It doesn’t show a lot as far as Earth’s processes go, the transpiration, constant innovation. But if you take a few minutes to watch Breathing Earth (blogroll, left), you can get a very real sense of our impact here. Without relying on stock footage of oil spills and smokestacks, too. It comes in iconic bursts of color and motorized rhythm.
Births and deaths roll in real time here. After just a few minutes on my watch 1,800 have died and more than 4,000 have come into the world. National industrial exhalation of carbon dioxide fills geopolitical boundaries with shades of red, tan, and brown. You can feel the chugging of machinery in this almost hypnotic display.

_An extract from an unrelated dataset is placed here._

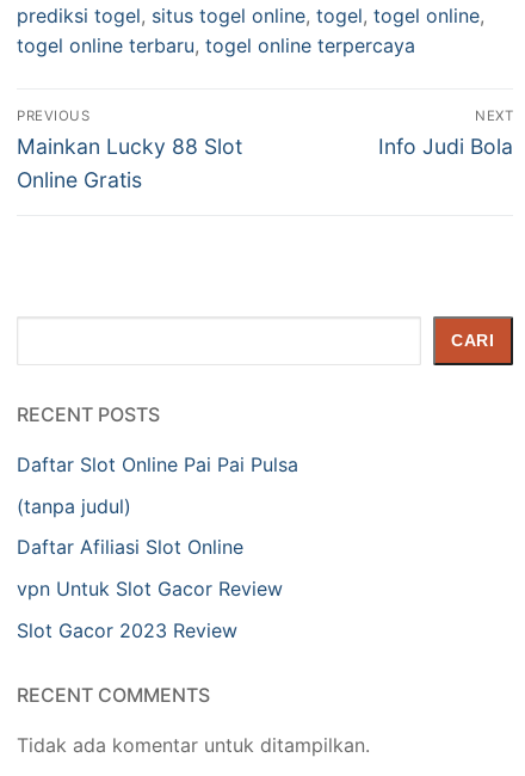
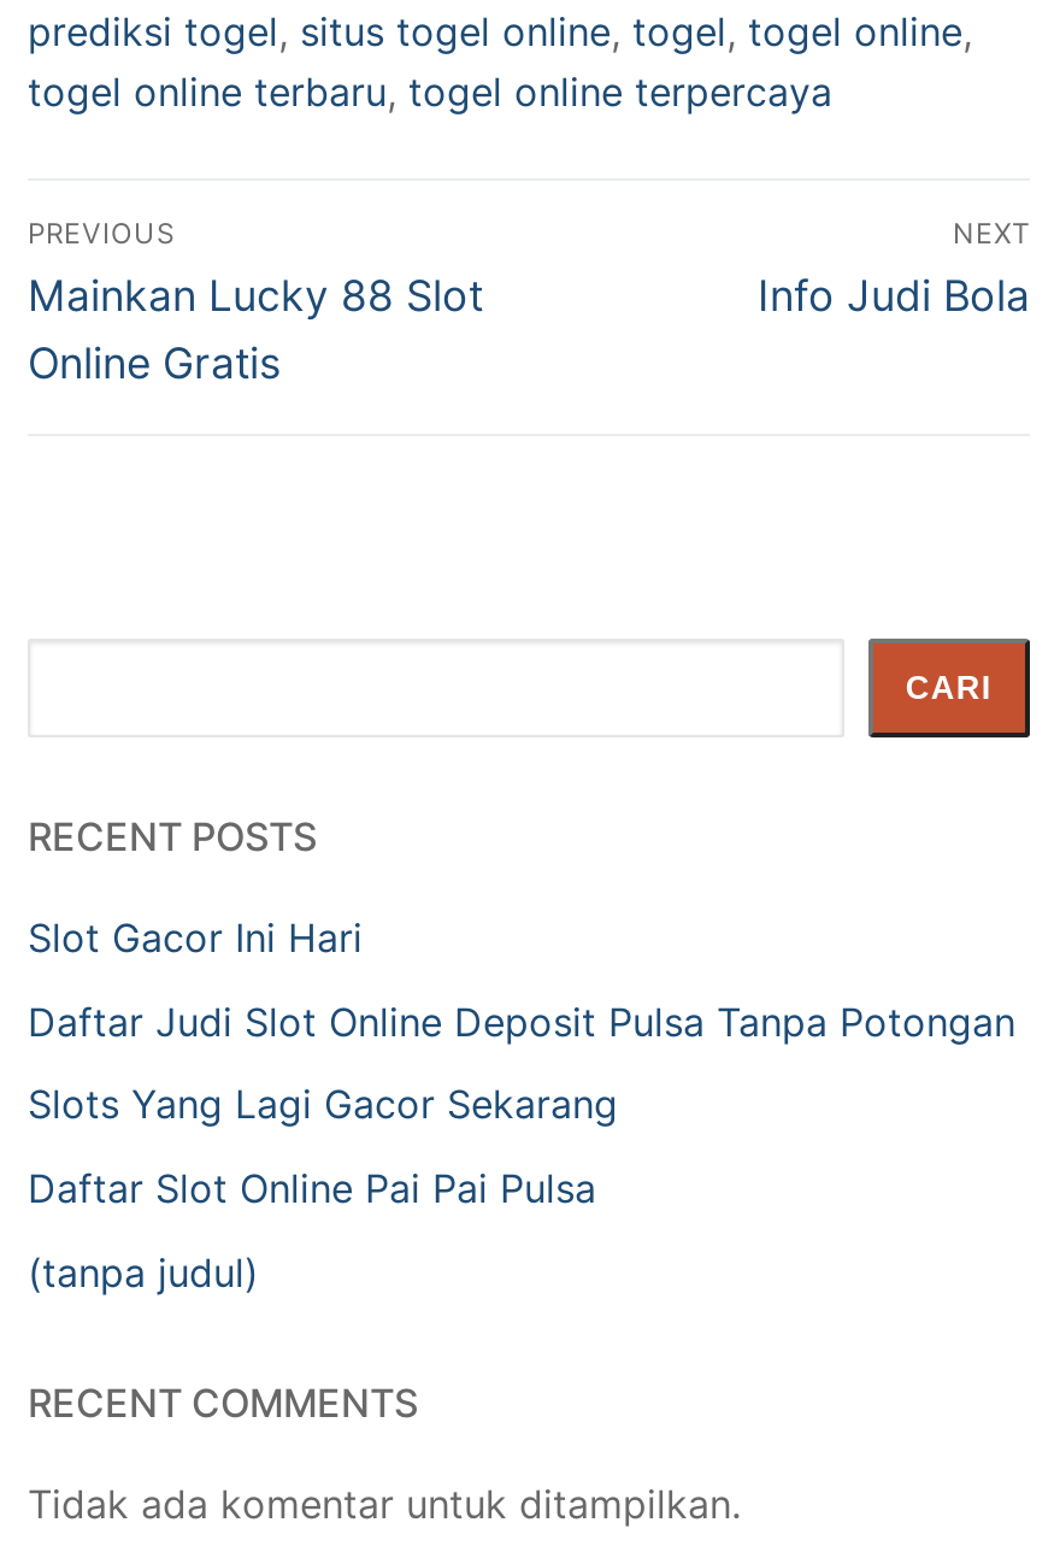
none -> [28,914,1015,1129] Slot Gacor Ini Hari | Daftar Judi Slot Online Deposit Pulsa Tanpa Potongan | Slots Yang Lagi Gacor Sekarang
moved [17,453,298,518] -> [28,1164,596,1296]: Daftar Slot Online Pai Pai Pulsa | (tanpa judul)
[17,535,283,642] Daftar Afiliasi Slot Online | vpn Untuk Slot Gacor Review | Slot Gacor 2023 Review -> none

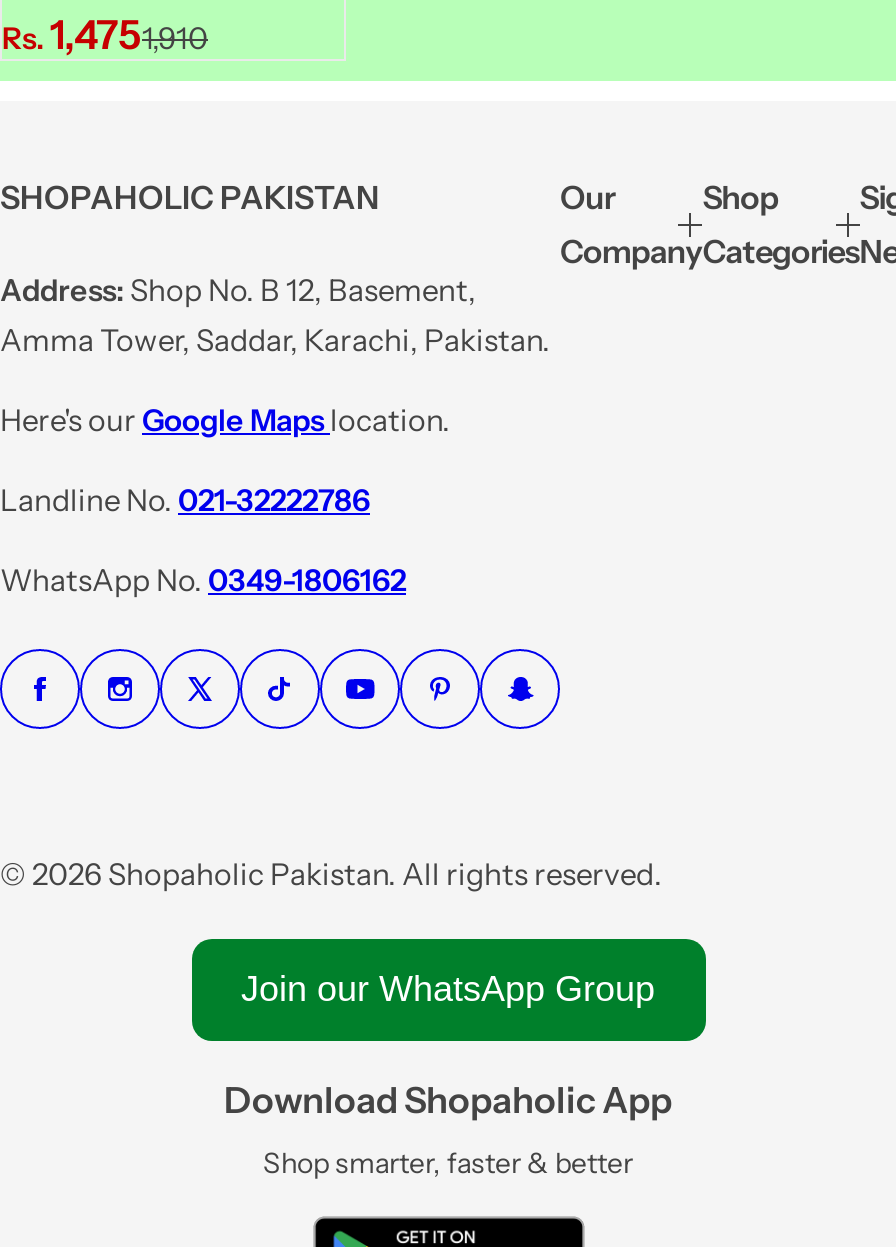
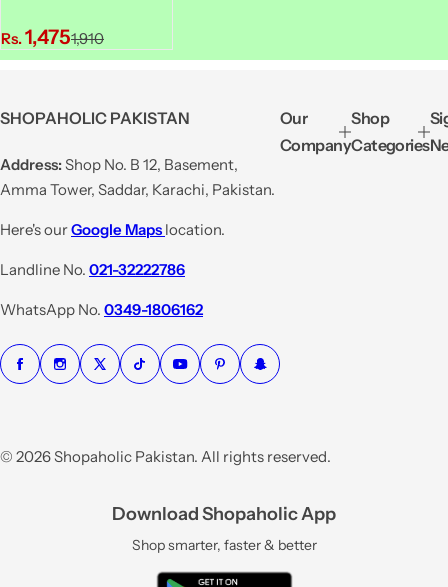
[241,969,655,1009] Join our WhatsApp Group -> none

Carbon emissions are measured in tons and the dual pistons of East versus West is painfully obvious. This global illustration of place offers a visual touchstone just in time to consider the International Panel on Climate Change’s fourth report on the state of our disrupted Earth.
The simulation’s remarkable achievement is in its limited focus. That becomes clear when you notice how much is not happening, how much of the landscape isn’t changing, that great mass of tan and brown having yet to belch but one crimson burst.
At a time when it is so easy to be washed away with depressing data, Breathing Earth offers an uneasy but compelling vision of the challenge — and its awful pace.
Inhale deeply, then check your own carbon pulse with an admittedly trendy but equally revealing eco footprint.